Une organisation méthodique

Les images recueillies après les faits montrent l’ampleur des dégâts : vitres brisées, pare-brise d’un véhicule fracassé dans le garage, ainsi qu’un drapeau israélien modifié où une croix gammée a remplacé l’étoile de David. Les émeutiers, arrivés par plusieurs bus, ont utilisé des fausses cartes d’identité pour tenter de semer la confusion et entraver leur arrestation, selon le reportage de N12.

La police a procédé à 62 interpellations liées à ces violences, qui s’inscrivent dans une série de manifestations hostiles aux forces de l’ordre depuis l’arrestation de réfractaires à la conscription ultra-orthodoxes. « Nous savons qui est le meneur et qui les a dirigés, et nous les retrouverons », a affirmé la source citée par N12. Les audiences de mise en détention provisoire de 55 des personnes arrêtées doivent se tenir dimanche.

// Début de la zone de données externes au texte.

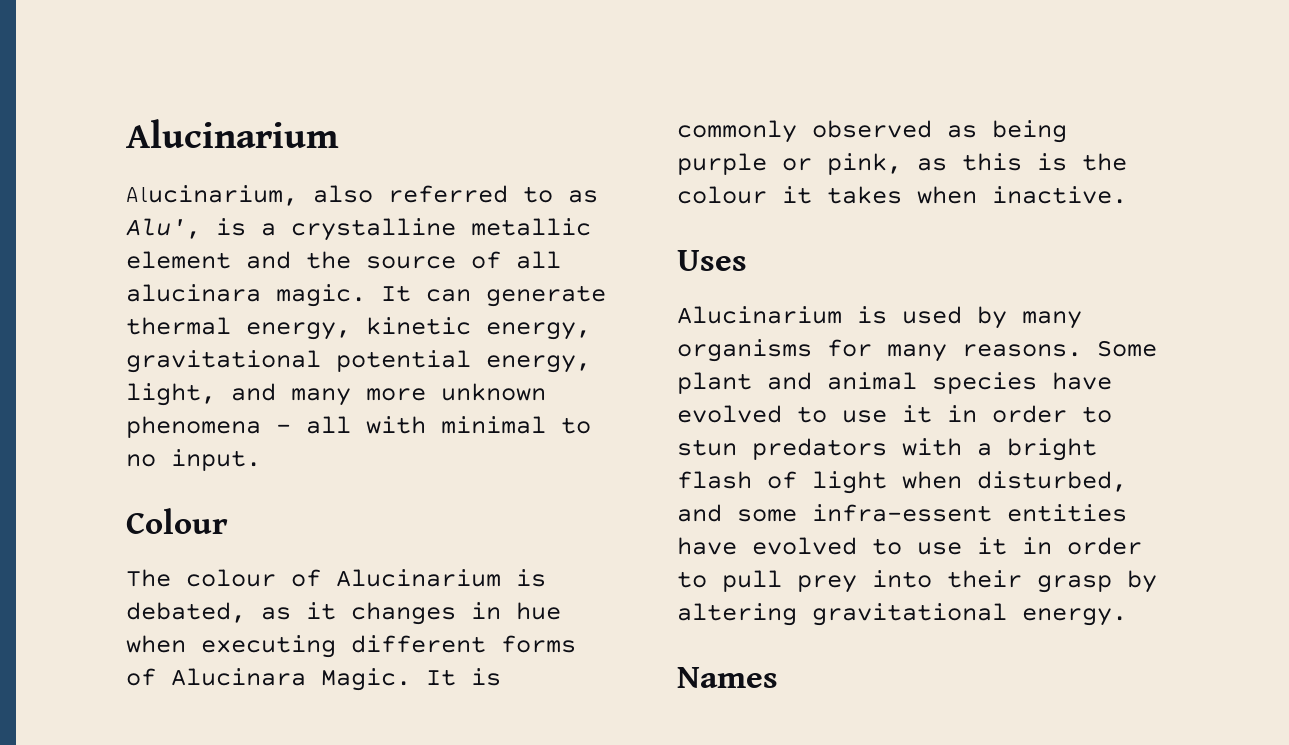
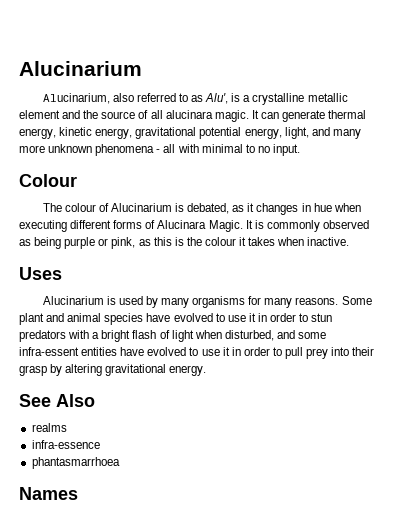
(1127, 617) none -> [19,394,95,407] [31,423,67,432] [31,440,100,449] [31,457,120,469] // See Also // realms // infra-essence // phantasmarrhoea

La conscription, pomme de discorde

Cette émeute n’est pas un cas isolé. Vendredi soir, d’autres groupes haredim ont tenté de forcer l’entrée du commissariat du Russian Compound à Jérusalem, sans succès. Aucune arrestation n’a été enregistrée dans la capitale ni à Beit Shemesh, où des manifestants s’en sont violemment pris aux forces de l’ordre.

« Ce sont des personnes venues pour provoquer un pogrom et repartir ». Un haut responsable de l’enquête sur l’émeute contre Noam Sohlberg.

Le contexte est marqué par une tension persistante autour de la question de la conscription des ultra-orthodoxes. En avril, la Haute Cour a ordonné au gouvernement d’appliquer des sanctions économiques et pénales contre les réfractaires, estimant que les mesures coercitives n’étaient pas suffisamment appliquées. Une décision rendue en 2024 avait déjà révoqué les exemptions dont bénéficiaient ces hommes depuis des décennies.

La sensibilité de ce dossier s’est accrue depuis les combats menés par Israël après le pogrom du Hamas le 7 octobre 2023. L’armée a alerté à plusieurs reprises sur une pénurie critique de personnel, risquant de provoquer « l’effondrement » de ses réserves si le projet de loi sur la conscription n’avance pas rapidement. Le niveau d’épuisement des troupes aggrave la situation.

La Cour suprême israélienne a brisé un tabou en 2024 : l’exemption des ultra-orthodoxes n’est plus intouchable.

Les manifestations haredim contre la conscription se multiplient depuis des années. Les arrestations de réfractaires déclenchent systématiquement des violences, malgré les efforts législatifs pour pérenniser leur exemption. La Cour suprême, en invalidant ces privilèges, a forcé le gouvernement à revoir sa politique sous la pression des institutions judiciaires.

Un contexte sécuritaire sous tension

Les autorités israéliennes disposent désormais d’éléments concrets pour identifier les organisateurs de cette tentative d’agression. La police promet de traquer les meneurs, tandis que les audiences de détention provisoire devraient permettre d’éclaircir les responsabilités individuelles. L’enquête se poursuit pour déterminer l’étendue du réseau derrière ces violences organisées.